Robust width: A lightweight and certifiable adversarial defense
Jonathan Peck, Bart Goossens
TL;DR
The paper tackles adversarial vulnerability in deep networks by introducing a lightweight, training-free defense built on the robust width property (RWP) from compressed sensing. It constructs a plug-and-play purification pipeline using a random sensing operator and a CS-based denoiser, yielding probabilistic robustness guarantees for approximately sparse data and enabling certifiable robustness without adversarial training. The approach achieves strong empirical robustness on ImageNet, outperforming state-of-the-art black-box defenses at large perturbation budgets and closely matching white-box baselines, while keeping standard accuracy largely intact. The method is backed by theoretical guarantees, practical certification bounds, and publicly available code, making it a scalable alternative for resource-constrained settings and datasets lacking large annotated corpora.
Abstract
Deep neural networks are vulnerable to so-called adversarial examples: inputs which are intentionally constructed to cause the model to make incorrect predictions or classifications. Adversarial examples are often visually indistinguishable from natural data samples, making them hard to detect. As such, they pose significant threats to the reliability of deep learning systems. In this work, we study an adversarial defense based on the robust width property (RWP), which was recently introduced for compressed sensing.
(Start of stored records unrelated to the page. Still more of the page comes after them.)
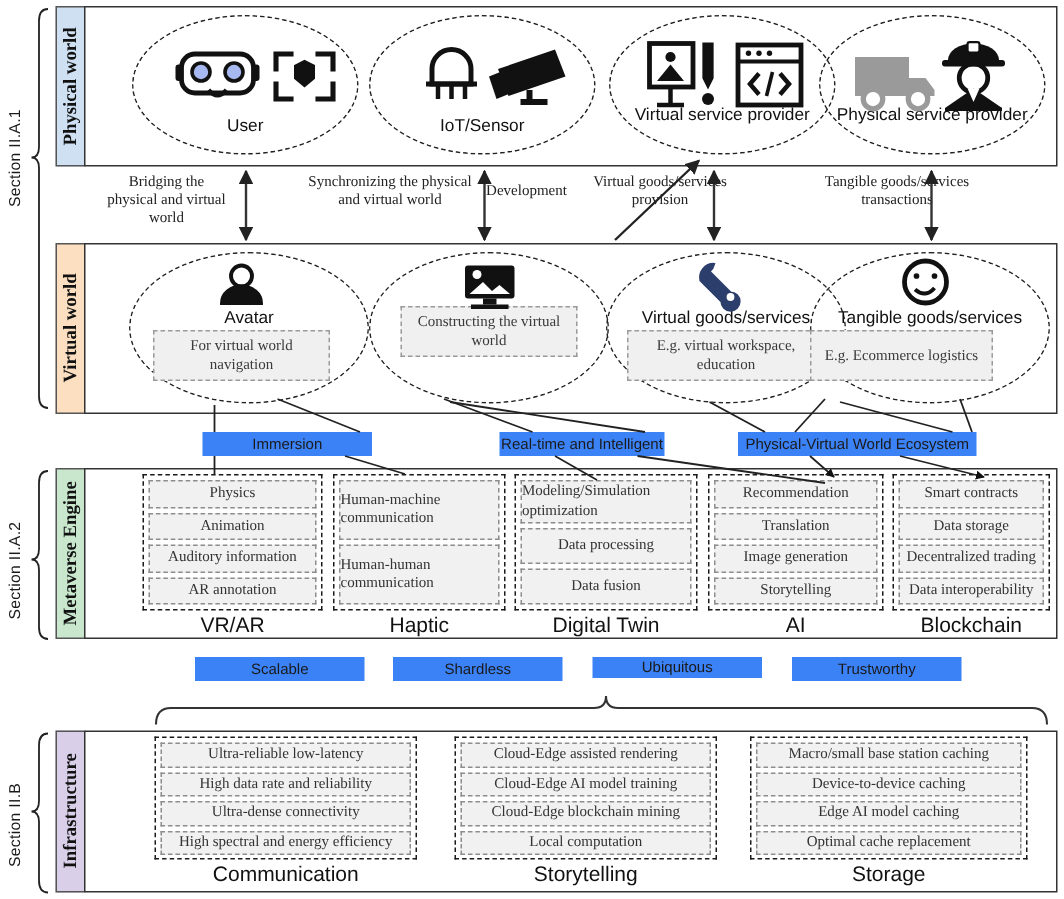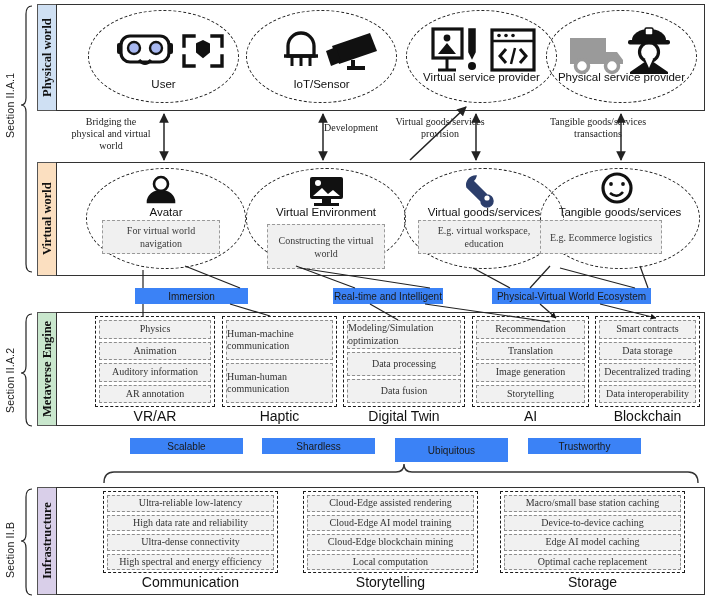"Synchronizing the physical and virtual" div.link-text { html: none -> <div>Synchronizing the physical and virtual world</div> }
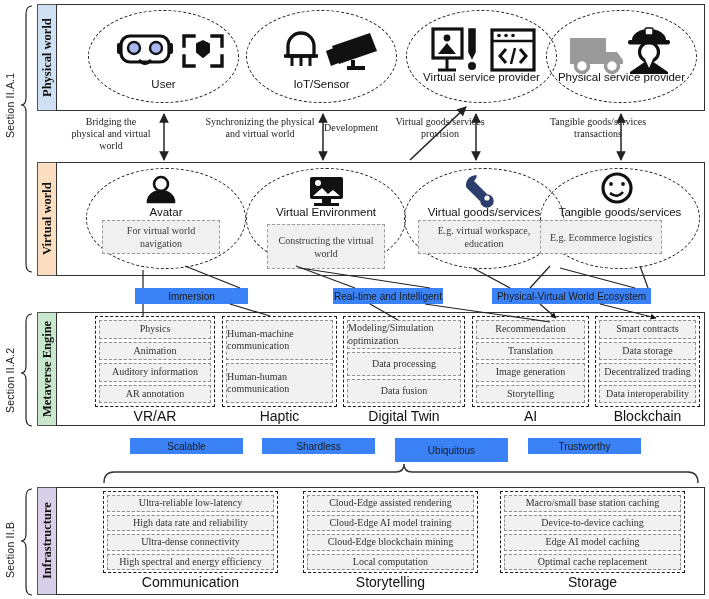"Constructing the virtual world" div.node-sub { height: 45px -> 34px; top: 224px -> 204px }
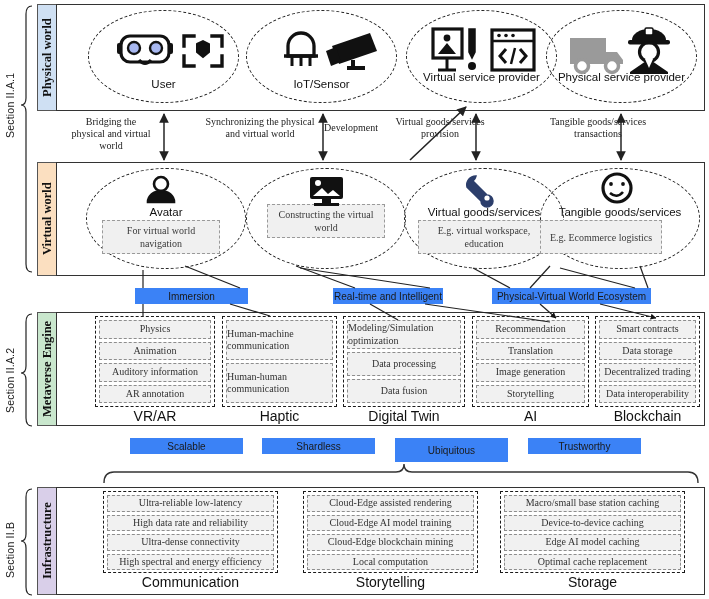"Ubiquitous" div.tag { height: 24px -> 14px }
We show that a specific input purification scheme based on the RWP gives theoretical robustness guarantees for images that are approximately sparse. The defense is easy to implement and can be applied to any existing model without additional training or finetuning. We empirically validate the defense on ImageNet against $L^\infty$ perturbations at perturbation budgets ranging from $4/255$ to $32/255$. In the black-box setting, our method significantly outperforms the state-of-the-art, especially for large perturbations. In the white-box setting, depending on the choice of base classifier, we closely match the state of the art in robust ImageNet classification while avoiding the need for additional data, larger models or expensive adversarial training routines. Our code is available at https://github.com/peck94/robust-width-defense.